*** Opening of Extracted records ***

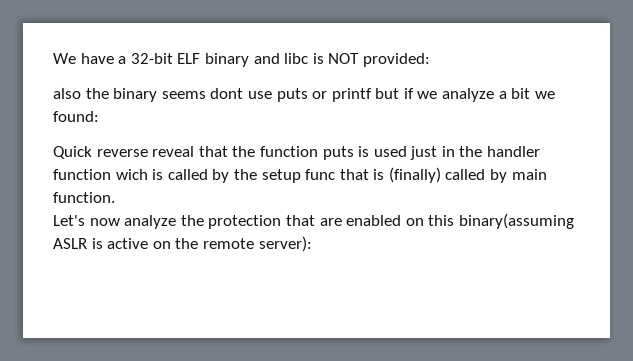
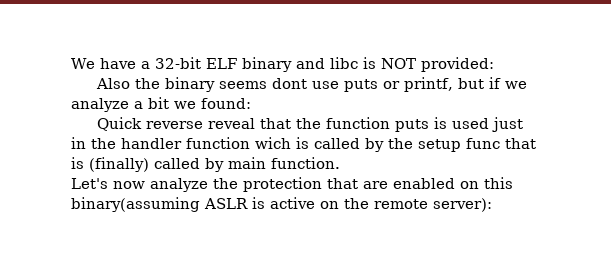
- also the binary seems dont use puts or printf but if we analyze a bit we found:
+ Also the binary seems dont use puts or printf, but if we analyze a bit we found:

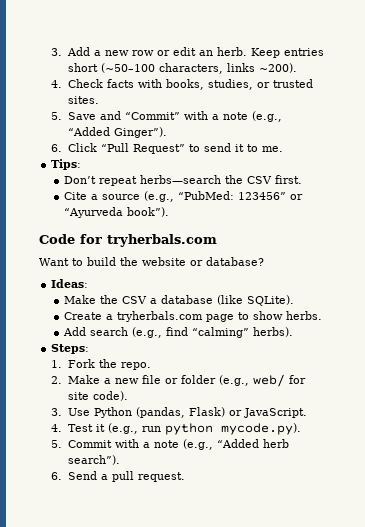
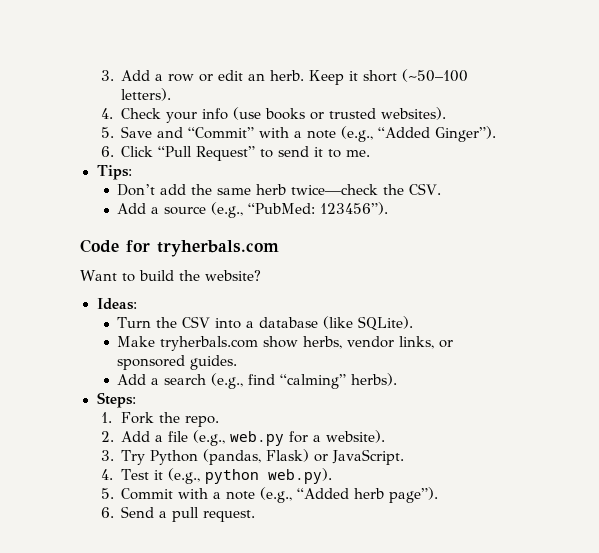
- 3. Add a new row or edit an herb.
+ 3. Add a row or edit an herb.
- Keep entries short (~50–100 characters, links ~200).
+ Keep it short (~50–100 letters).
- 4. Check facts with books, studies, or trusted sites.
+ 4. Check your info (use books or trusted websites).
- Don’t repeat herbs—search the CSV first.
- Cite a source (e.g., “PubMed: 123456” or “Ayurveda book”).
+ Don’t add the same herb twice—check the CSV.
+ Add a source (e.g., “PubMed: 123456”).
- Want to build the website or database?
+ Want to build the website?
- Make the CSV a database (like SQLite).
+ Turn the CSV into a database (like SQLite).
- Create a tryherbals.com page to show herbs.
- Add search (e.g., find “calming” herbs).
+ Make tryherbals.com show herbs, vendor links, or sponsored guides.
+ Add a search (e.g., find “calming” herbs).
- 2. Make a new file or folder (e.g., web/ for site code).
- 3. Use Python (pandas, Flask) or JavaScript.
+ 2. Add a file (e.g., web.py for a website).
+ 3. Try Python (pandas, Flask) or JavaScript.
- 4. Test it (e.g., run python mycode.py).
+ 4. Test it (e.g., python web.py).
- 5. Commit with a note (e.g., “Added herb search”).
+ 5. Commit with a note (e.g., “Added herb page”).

*** Close of Extracted records ***
*** Opening of Extracted records ***

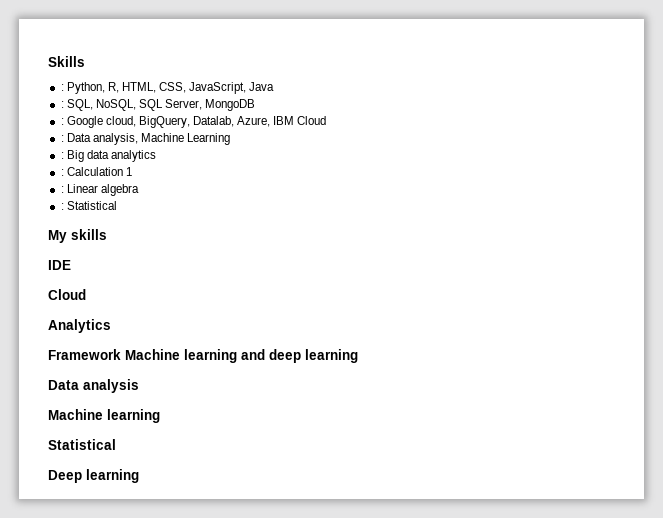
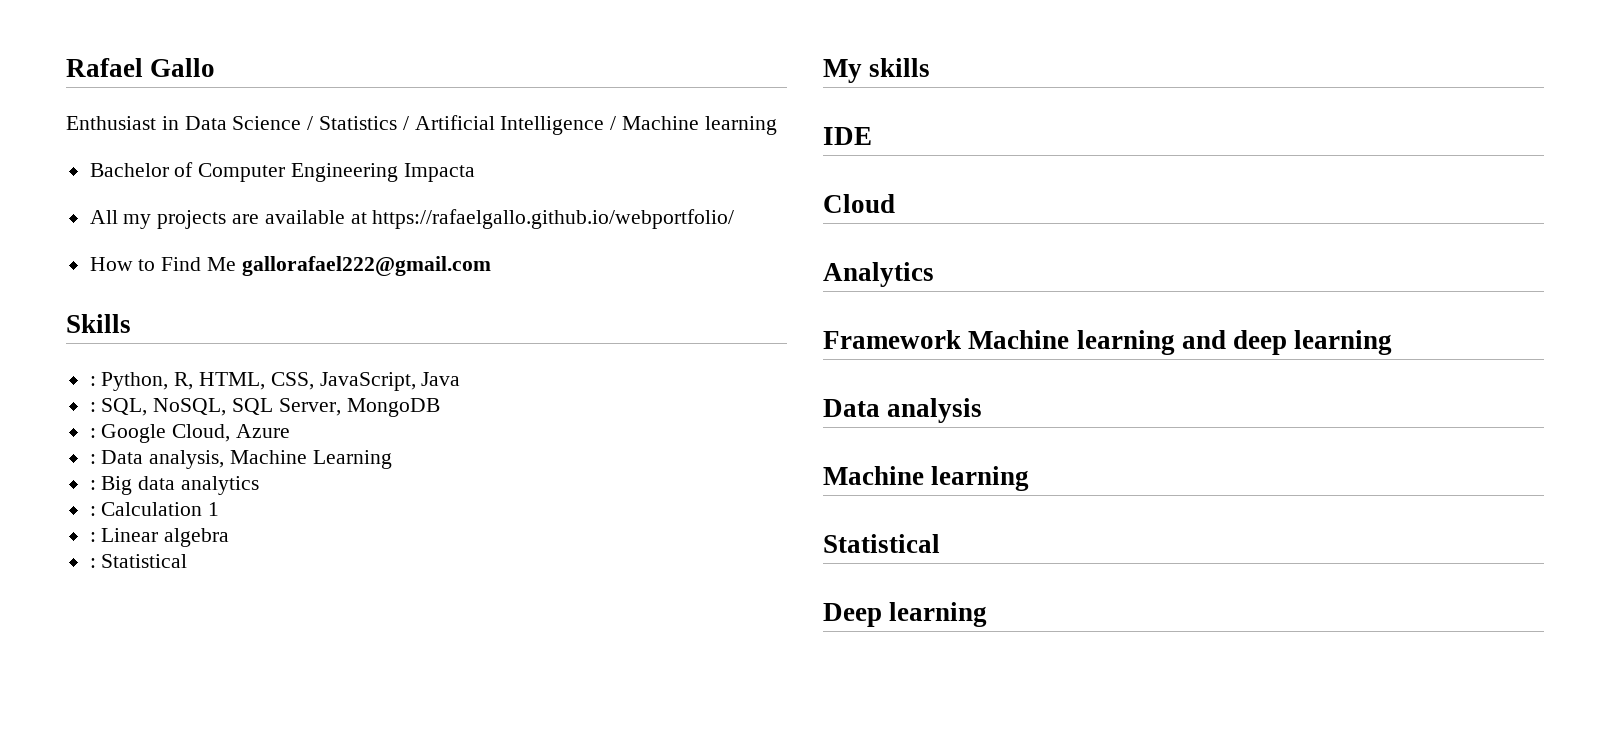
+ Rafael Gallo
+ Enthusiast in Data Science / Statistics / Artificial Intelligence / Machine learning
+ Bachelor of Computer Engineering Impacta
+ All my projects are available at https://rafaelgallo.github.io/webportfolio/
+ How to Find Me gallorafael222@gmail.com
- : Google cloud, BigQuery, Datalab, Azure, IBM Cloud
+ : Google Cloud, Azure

*** Close of Extracted records ***

*Required action*. An exact copy of the lines above between the line holding "or trusted websites)." and the line holding "- Make the CSV a database (like SQLite).", inclusive, is the whole answer.

*Result for this task*.
+ 4. Check your info (use books or trusted websites).
- Don’t repeat herbs—search the CSV first.
- Cite a source (e.g., “PubMed: 123456” or “Ayurveda book”).
+ Don’t add the same herb twice—check the CSV.
+ Add a source (e.g., “PubMed: 123456”).
- Want to build the website or database?
+ Want to build the website?
- Make the CSV a database (like SQLite).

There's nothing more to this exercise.